Come allora, il presupposto si giustifica con lo "Stato di eccezione", teorizzato da Karl Schmitt, che comporta la rigida soggezione economica della moltitudine ad alcuni potenti, siano essi finanzieri, tecnici o burocrati, poco importa.
Quella attuale è la nuova forma di feudalesimo, che sottrae la sovranità agli Stati e alle sue istituzioni: si potrà forse dire non schiave, ma ridotte spesso, con ingiustificata presunzione, a semplici esecutori di politiche economiche, monetarie e sociali, imposte non certo democraticamente dal di fuori.

Il trasferimento della sovranità dello Stato democratico al Leviatano tecnocratico della troika, passaggio invero che sembra obbligato per arrivare all'unica possibile soluzione di un'Europa politicamente unita e democratica, comporta quindi una revisione totale dei diritti dei cittadini e delle istituzioni democratiche, assopite nelle loro funzioni e dedite ormai solo all'esecuzione delle decisioni di gerarchie esterne e fuorvianti.
È così che i problemi del rispetto dei diritti umani e della giustizia sociale, insieme con i mali peggiori delle disuguaglianze, tra le quali domina la disoccupazione, diventano trascurabili e importano solo un vago richiamo a parole che han perso il loro significato, sicché secondo il pensiero del grande poeta W. Auden: «When words lose their meaning, physical force takes over». E qui la forza è quella del feudalesimo della troika, poiché ciò che conta è solo l'imposizione dell'austerità, sempre più regina della depressione economica.

Pare allora persino inutile, come già ricordai altra volta avevano fatto Benedetto Croce e Luigi Einaudi, scagliarsi ai tempi delle crisi contro i governi tecnici, poiché, come appare evidente, l'insieme dei partiti politici, per quel che riguarda non solo noi, ma anche altri Paesi, sono in devastante disgregazione programmatica e sempre più portati a vaniloquio politico, alimentato da conflitti interni di modesta levatura.
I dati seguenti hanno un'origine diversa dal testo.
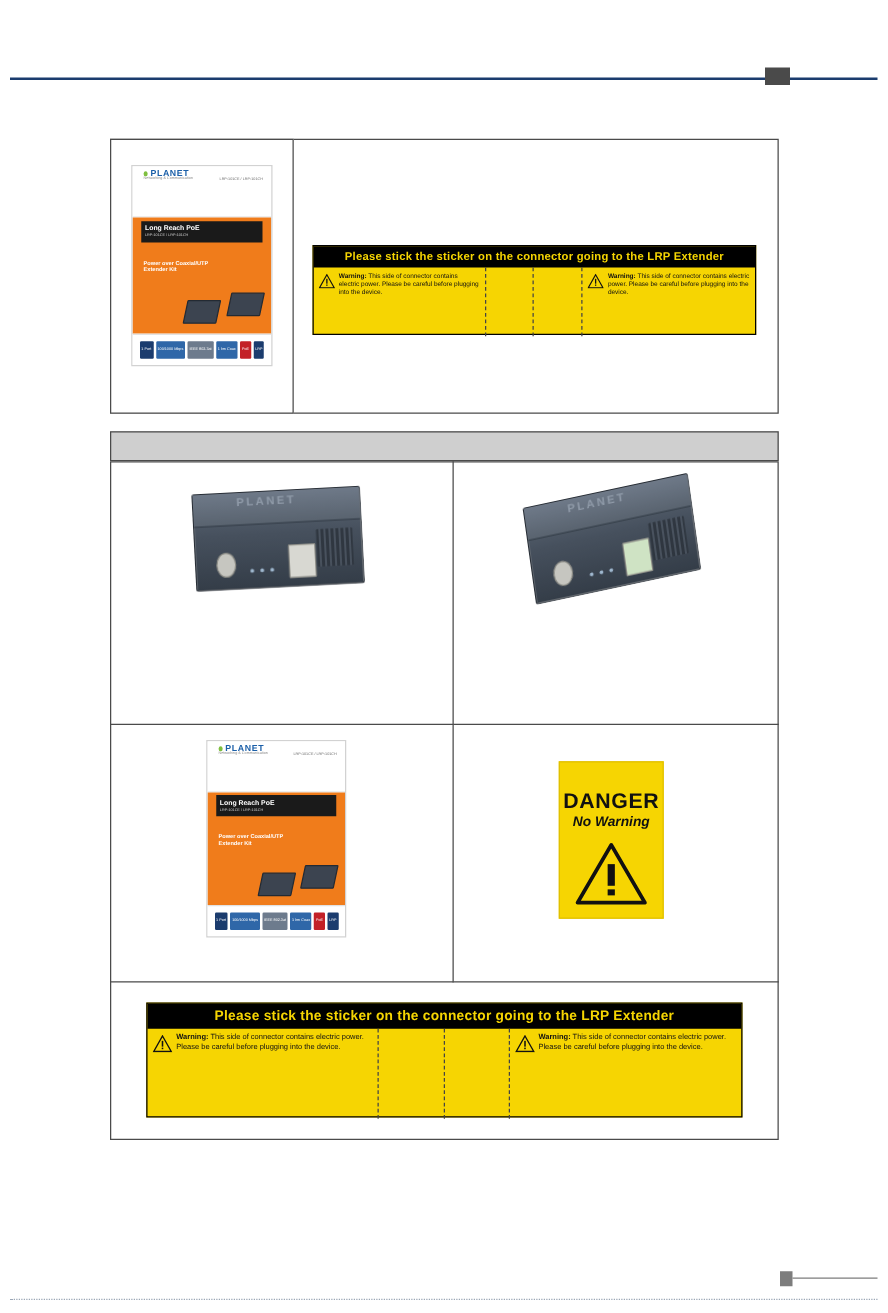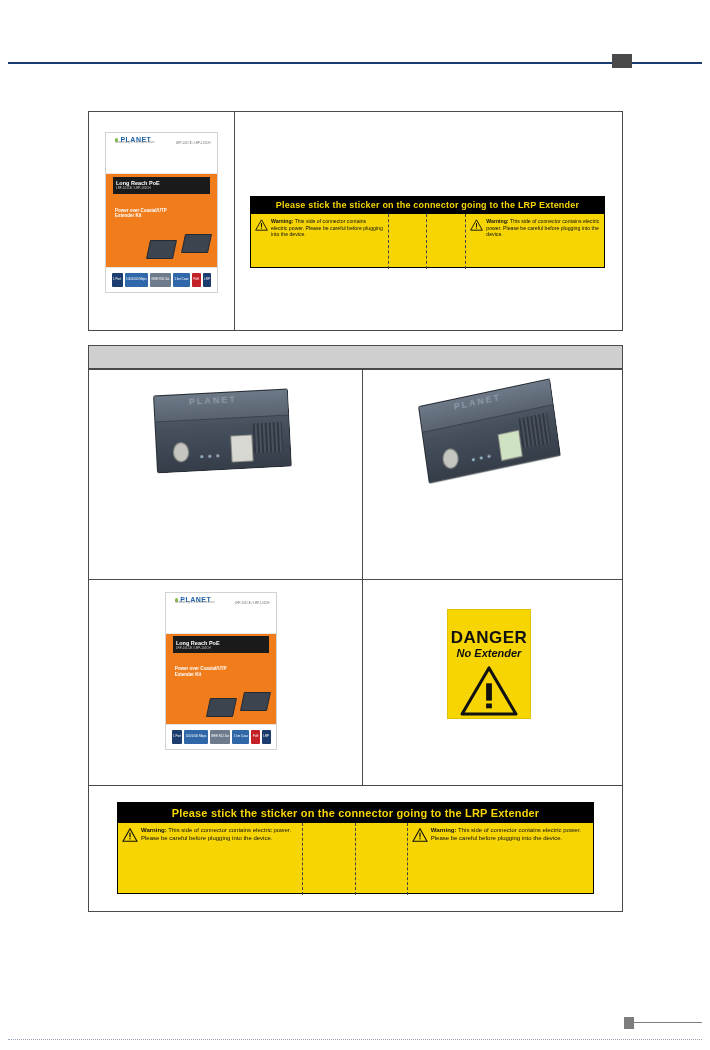--- a/index.html
+++ b/index.html
@@ -359,21 +359,21 @@
   }
   #carton-bottom .logo { font-size: 7px; }
   #carton-bottom .logo-sub { font-size: 3px; }
   #carton-bottom .code { font-size: 3px; }
   #carton-bottom .blackband { font-size: 5.5px; }
   #carton-bottom .blackband .t2 { font-size: 3px; }
   #carton-bottom .whitetext { font-size: 4.5px; }
 
   
   #danger-label {
-    left: 447px; top: 609px; width: 84px; height: 110px;
+    left: 447px; top: 609px; width: 84px; height: 126px;
     background: #f6d502;
     border: 1px solid #e0c000;
     box-sizing: border-box;
   }
   #danger-label .d-title {
     position: absolute;
     left: 0; right: 0; top: 17%;
     text-align: center;
     font-weight: bold;
     font-size: 17px;
@@ -535,21 +535,21 @@
       <div class="chip">100/1000 Mbps</div>
       <div class="chip grey">IEEE 802.3at</div>
       <div class="chip">1 km Coax</div>
       <div class="chip red">PoE</div>
       <div class="chip dark">LRP</div>
     </div>
   </div>
 
   <div id="danger-label" class="box">
     <div class="d-title">DANGER</div>
-    <div class="d-sub">No Extender</div>
+    <div class="d-sub">No Warning</div>
     <div class="d-tri">
       <svg width="58" height="50" viewBox="0 0 60 52">
           <polygon points="30,2 58,50 2,50" fill="#f6d502" stroke="#111" stroke-width="3.2" stroke-linejoin="round"></polygon>
           <rect x="27" y="18" width="6" height="18" fill="#111"></rect>
           <rect x="27" y="39" width="6" height="5" fill="#111"></rect>
         </svg>
     </div>
   </div>
 
   <div class="sticker" id="bottom-sticker">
Tecnici e politici di professione son del tutto eguali. Questa inquietante crisi della democrazia politica, alla quale il degrado culturale della nostra classe dirigente non ha opposto alcuna resistenza, mette sempre più in pericolo sia la democrazia, sia la giustizia sociale. Il fenomeno non pare affatto destinato a processi di inversione, che solo una politica di unificazione europea potrebbe modificare, o un radicale rinnovamento di fronte alle prossime scadenze elettorali del personale politico. Per il momento, tuttavia, ancora una volta, la descrizione più appropriata della nostra stagione politica ci viene dai noti versi di Giuseppe Ungaretti: «Si sta come / d'autunno / sugli alberi / le foglie», al quale può fare oggi giusta eco Vincenzo Cardarelli: «Autunno. Già lo sentimmo venire / nel vento d'agosto».